A comparison of TTS APIs and Open Source projects on price, speed and quality.
Last Updated: June 11, 2024
This repo contains audio files and data about a comparison of all major Text-to-speech APIs and (soon) Open Source Projects.
We use Paul Grarham's essay text as a text to convert and compare.
Default Alive or Default Dead?
October 2015
When I talk to a startup that's been operating for more than 8 or 9 months, the first thing I want to know is almost always the same. Assuming their expenses remain constant and their revenue growth is what it has been over the last several months, do they make it to profitability on the money they have left? Or to put it more dramatically, by default do they live or die?
The startling thing is how often the founders themselves don't know. Half the founders I talk to don't know whether they're default alive or default dead.
If you're among that number, Trevor Blackwell has made a handy calculator you can use to find out.
The reason I want to know first whether a startup is default alive or default dead is that the rest of the conversation depends on the answer. If the company is default alive, we can talk about ambitious new things they could do. If it's default dead, we probably need to talk about how to save it. We know the current trajectory ends badly. How can they get off that trajectory?
Why do so few founders know whether they're default alive or default dead? Mainly, I think, because they're not used to asking that. It's not a question that makes sense to ask early on, any more than it makes sense to ask a 3 year old how he plans to support himself. But as the company grows older, the question switches from meaningless to critical. That kind of switch often takes people by surprise.

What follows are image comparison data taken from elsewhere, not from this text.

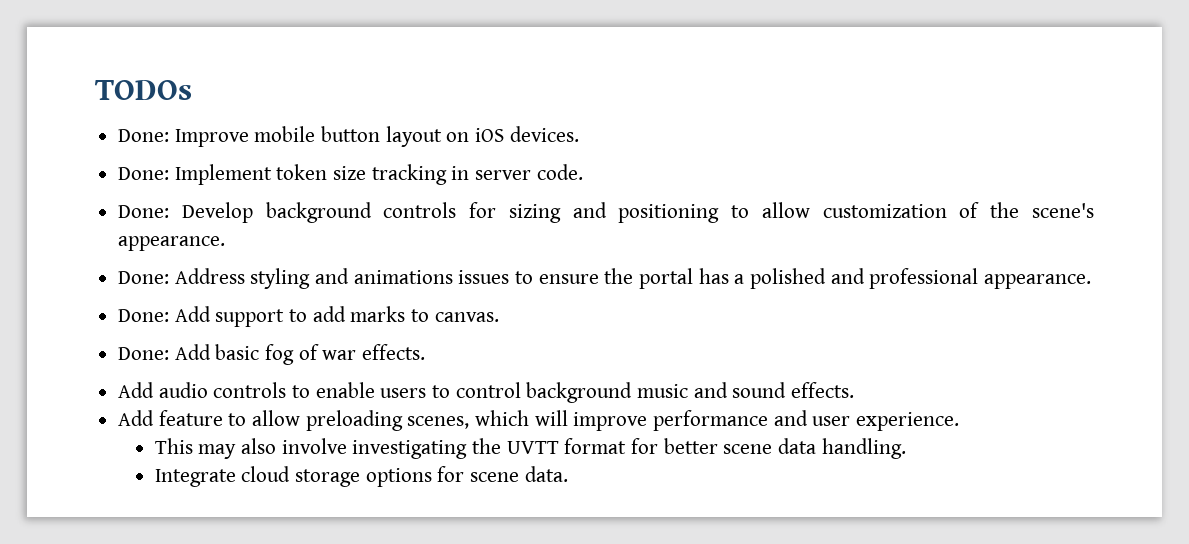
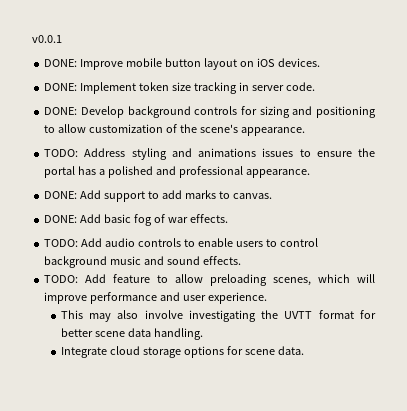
- TODOs
- Done: Improve mobile button layout on iOS devices.
+ v0.0.1
+ DONE: Improve mobile button layout on iOS devices.
- Done: Implement token size tracking in server code.
+ DONE: Implement token size tracking in server code.
- Done: Develop background controls for sizing and positioning to allow customization of the scene's appearance.
+ DONE: Develop background controls for sizing and positioning to allow customization of the scene's appearance.
- Done: Address styling and animations issues to ensure the portal has a polished and professional appearance.
+ TODO: Address styling and animations issues to ensure the portal has a polished and professional appearance.
- Done: Add support to add marks to canvas.
+ DONE: Add support to add marks to canvas.
- Done: Add basic fog of war effects.
+ DONE: Add basic fog of war effects.
- Add audio controls to enable users to control background music and sound effects.
+ TODO: Add audio controls to enable users to control background music and sound effects.
- Add feature to allow preloading scenes, which will improve performance and user experience.
+ TODO: Add feature to allow preloading scenes, which will improve performance and user experience.

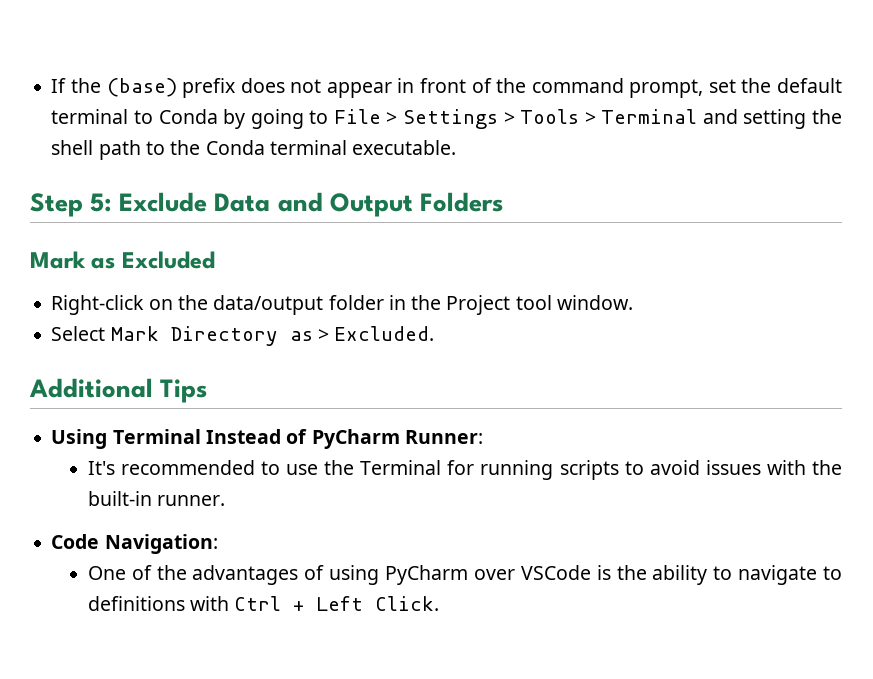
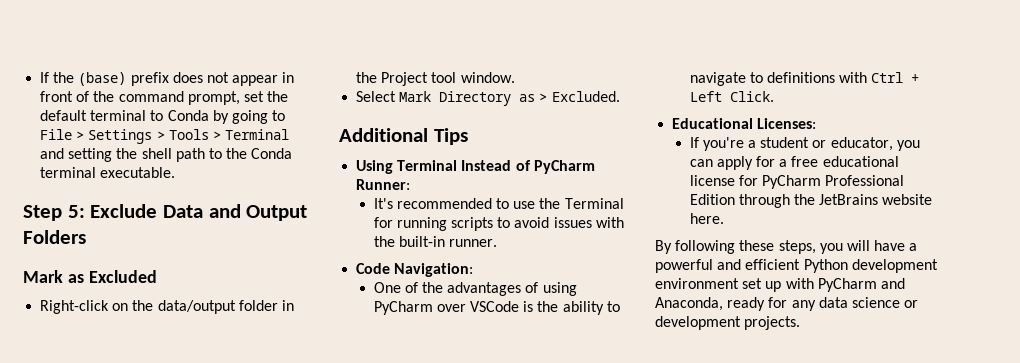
+ Educational Licenses:
+ If you're a student or educator, you can apply for a free educational license for PyCharm Professional Edition through the JetBrains website here.
+ By following these steps, you will have a powerful and efficient Python development environment set up with PyCharm and Anaconda, ready for any data science or development projects.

I propose the following solution: instead of starting to ask too late whether you're default alive or default dead, start asking too early. It's hard to say precisely when the question switches polarity. But it's probably not that dangerous to start worrying too early that you're default dead, whereas it's very dangerous to start worrying too late.
It is about 1.5-2mins of audio depending on the model pauses used.
- https://huggingface.co/blog/arena-tts - let users rank two models based on what sounds more natural, then calculate the score.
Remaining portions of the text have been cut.